Just three days after Santos’ inauguration in August 2010, he made a joint annoucement with Venezuelan President Hugo Chavez that the two countries would increase cooperation on security issues. Reconciliation with Ecuador followed shortly afterwards, after Santos gave President Rafael Correa computer hard drives seized during the bombing of a Revolutionary Armed Forces of Colombia (FARC) camp on Ecuadorian territory.
As detailed in a new report by think-tank the International Crisis Group (ICG), making good with Chavez and Correa is vital for Colombia’s security interests. As the FARC’s power has weakened in central Colombia, the rebels have been driven to the periphery, growing more reliant on their encampments and supply networks abroad. Homicide rates, drug crops and displacement have also risen disproportionately in Colombia’s border regions, even as the numbers decline nationwide.
As laid out by the ICG, there have been a few significant policy changes since 2010 which may yet transform security dynamics along Colombia’s borders. These include:
1. Venezuela and Ecuador appear to be cooperating more with Colombia against the FARC.
Under the terms of a security agreement signed between Colombia and Venezuela in April 2011, the two countries are meant to increase joint security operations and intelligence sharing. So far, there have been some clear pay-offs. As of July 2011, Venezuela had captured 14 suspected guerrillas and drug traffickers. Those arrested included the man accused of running the FARC’s website, a songwriting political leader and another alleged key operative for the rebels’ drug trafficking networks.
However, none of those arrested have included the top FARC commanders like Luciano Marin Arango, alias “Ivan Marquez,” who still use Venezuela as a refuge, according to Colombia authorities, including ex-President Alvaro Uribe.
On Ecuador’s side, another bilateral agreement signed in June also promised more intelligence sharing and joint operations between Ecuador and Colombia. Shortly afterwards, Ecuadorian forces arrested a top commander for the FARC’s 48th Front. The Ecuadorian military has long been tolerant of the FARC, so long as the guerrillas avoid open conflict in Ecuador, but there are now some signs that the security forces are increasing their harrassment of the rebels.
According to the ICG, though the FARC continues to operate in both Ecuador and Venezuela, there are signs the rebels are facing more intense pressure.
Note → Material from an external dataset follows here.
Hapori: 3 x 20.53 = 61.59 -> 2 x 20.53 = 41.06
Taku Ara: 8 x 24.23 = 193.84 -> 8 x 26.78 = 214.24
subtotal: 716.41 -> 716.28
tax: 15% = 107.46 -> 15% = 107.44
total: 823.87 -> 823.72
The FARC has broken up the encampments which used to house hundreds of combatants at one time, and now move in smaller, more mobile groups.
But the FARC still have significant presence in Ecuadorian border states like Sucumbios, where “criminal bands” (bandas criminales – BACRIMS) like the Rastrojos and Aguilas Negras have also reportedly established a foothold.
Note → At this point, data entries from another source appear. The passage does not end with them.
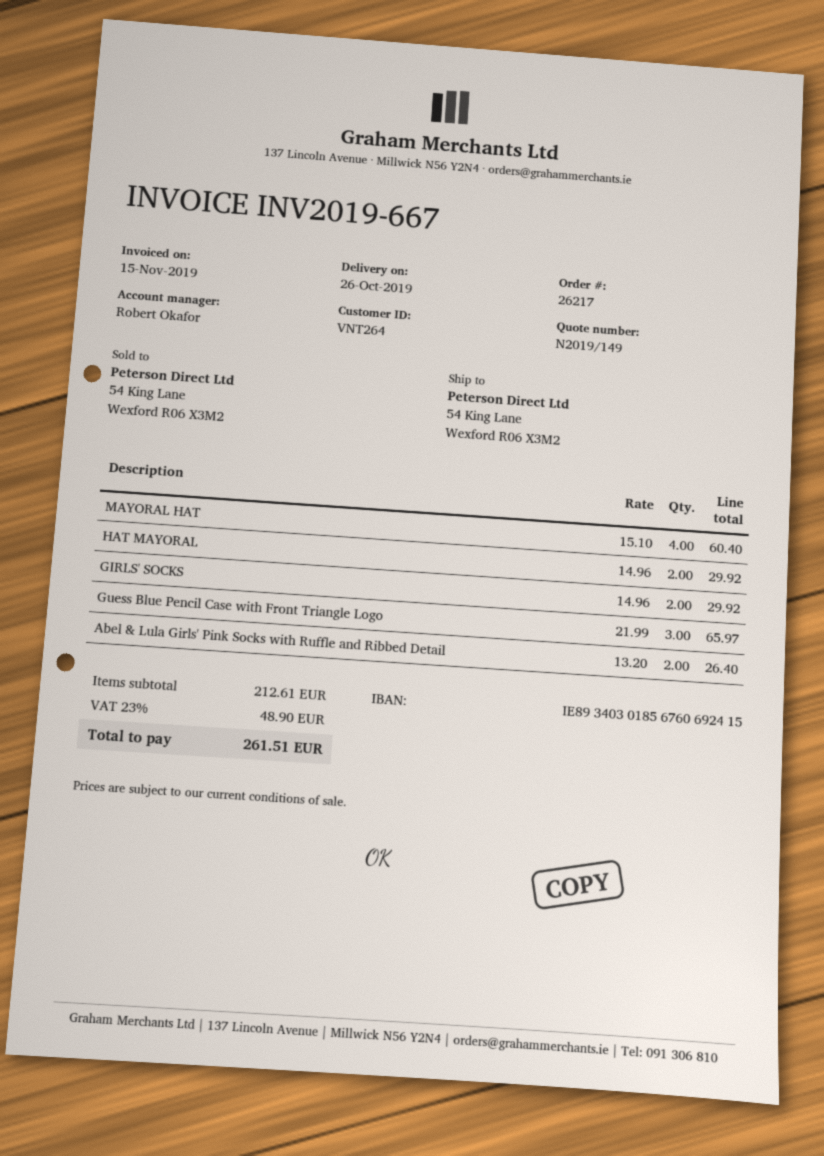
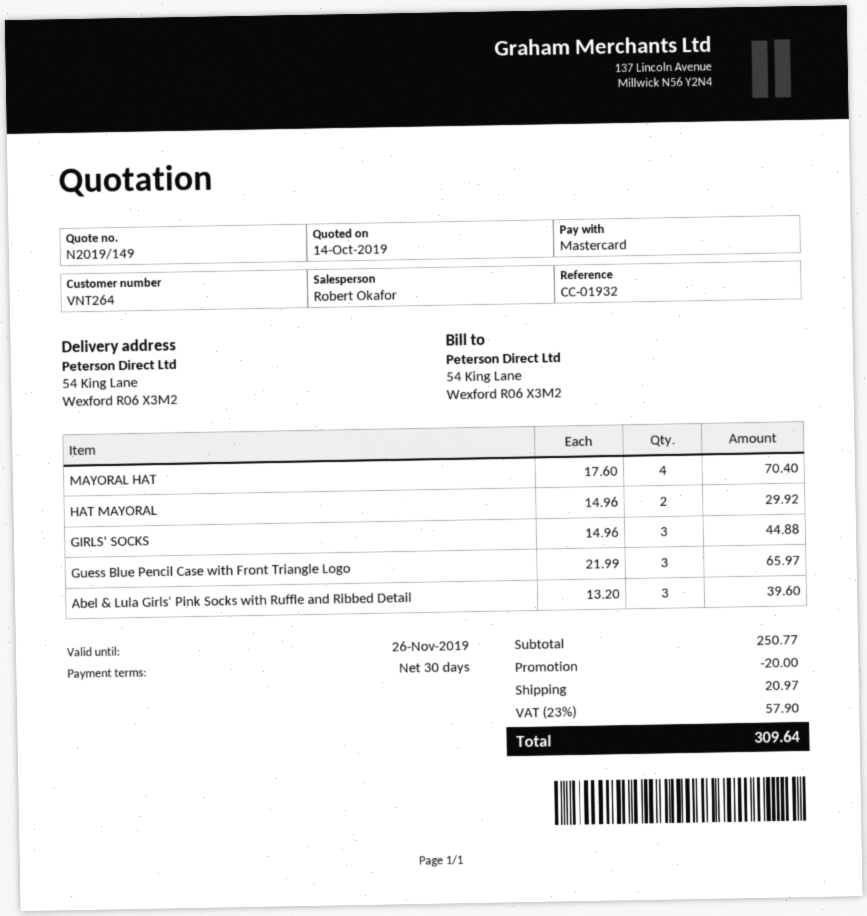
MAYORAL HAT: 4 x 15.10 = 60.40 -> 4 x 17.60 = 70.40
GIRLS' SOCKS: 2 x 14.96 = 29.92 -> 3 x 14.96 = 44.88
Abel & Lula Girls' Pink Socks with Ruffle and Ribbed Detail: 2 x 13.20 = 26.40 -> 3 x 13.20 = 39.60
subtotal: 212.61 -> 250.77
discount: none -> 20.00
shipping: none -> 20.97
tax: 23% = 48.90 -> 23% = 57.90
total: 261.51 -> 309.64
2. Ecuador passed a tougher refugee law.
Ecuador harbors the highest refugee population in Latin America, having officially registered 54,500 refugees, with another 25,000 applications still pending. In January 2011, the government approved a law that forces refugees to go through an extra legal hurdle before having their status approved. Authorities later said the measures were due to security concerns that some Colombians were applying for refugee status in Ecuador, in order to then carry out criminal activity unhindered.
As the ICG report points out, there is no evidence that either the FARC or Colombian criminals have applied for asylum in order to better operate in Ecuador. What the stricter law may in fact end up doing is creating more of an illicit market for IDs and other papers, sold to refugees who have seen their applications denied or blocked by red tape. This, in turn, could provide an opening for FARC operations in the border regions.
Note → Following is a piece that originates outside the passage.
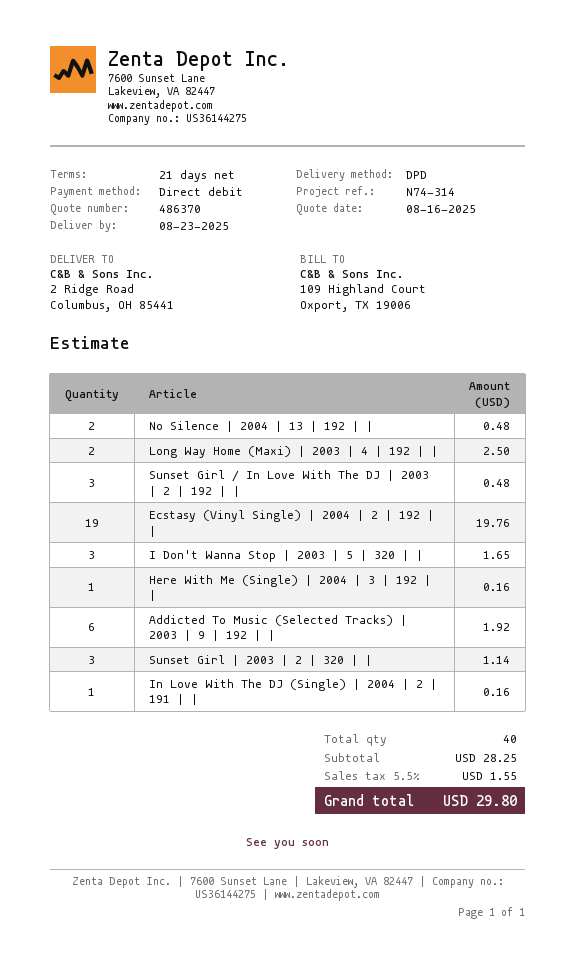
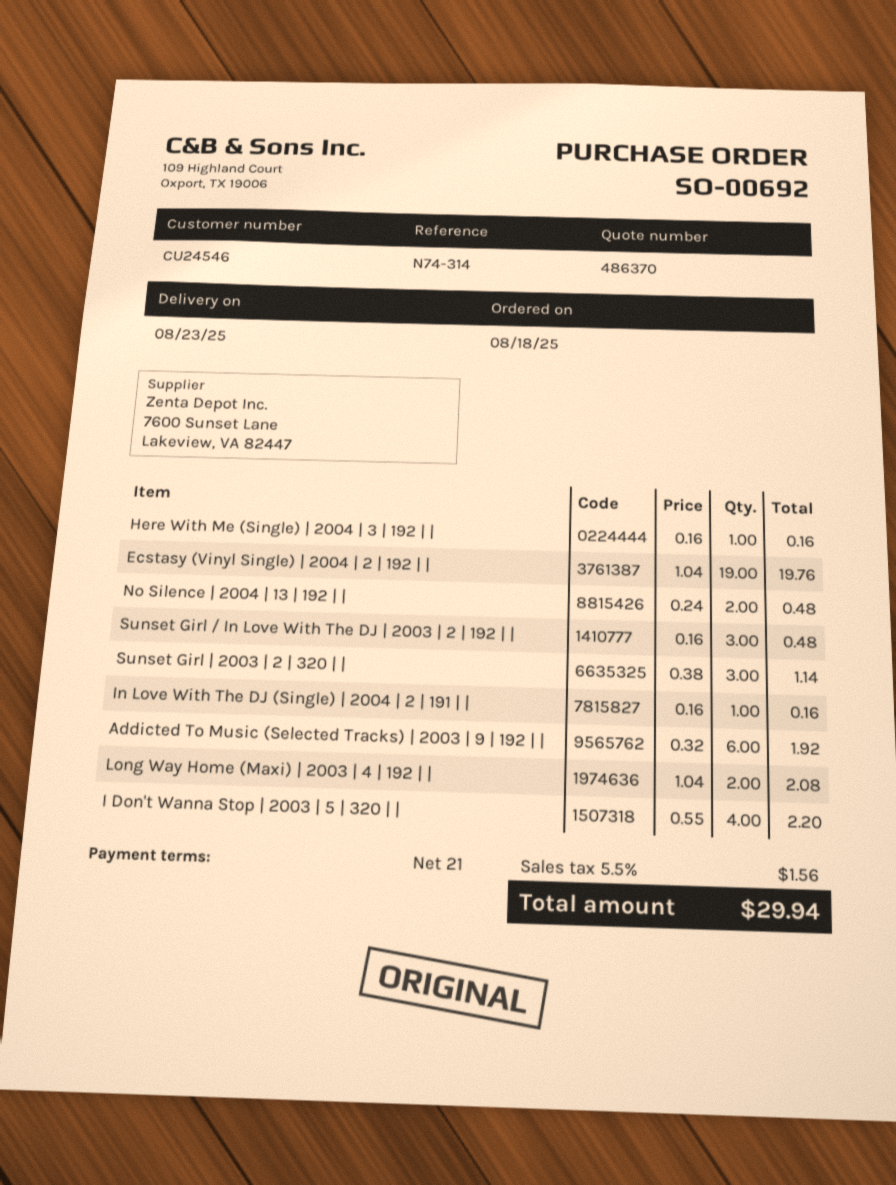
Long Way Home (Maxi) | 2003 | 4 | 192 | |: 2 for 2.50 -> 2 for 2.08
I Don't Wanna Stop | 2003 | 5 | 320 | |: 3 for 1.65 -> 4 for 2.20
tax: 5.5% = 1.55 -> 5.5% = 1.56
total: 29.80 -> 29.94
3. Colombia passed a contract royalties law which could give more money to the border departments.
A constitutional reform approved in June 2011 transforms the way Bogota manages the mining, oil and gas royalties paid by multinational companies. Before, these royalties were mostly spent by the municipal governments in oil-producing departments like Casanare and Arauca, which are among the most corrupt in Colombia. Under the new law, cash from the royalties is supposed to be more evenly distributed among a larger number of departments, and the Santos administration has said border zones are a top priority.
This boost in the municipal budgets in conflicted, frontier departments like Nariño may just give corrupt local administrations more money to embezzle. But, if managed correctly, the increase in funds could allow border states to boost social spending and improve the local economy. More hospitals, roads and jobs are needed along Colombia’s borders, not just the number of military and police deployed.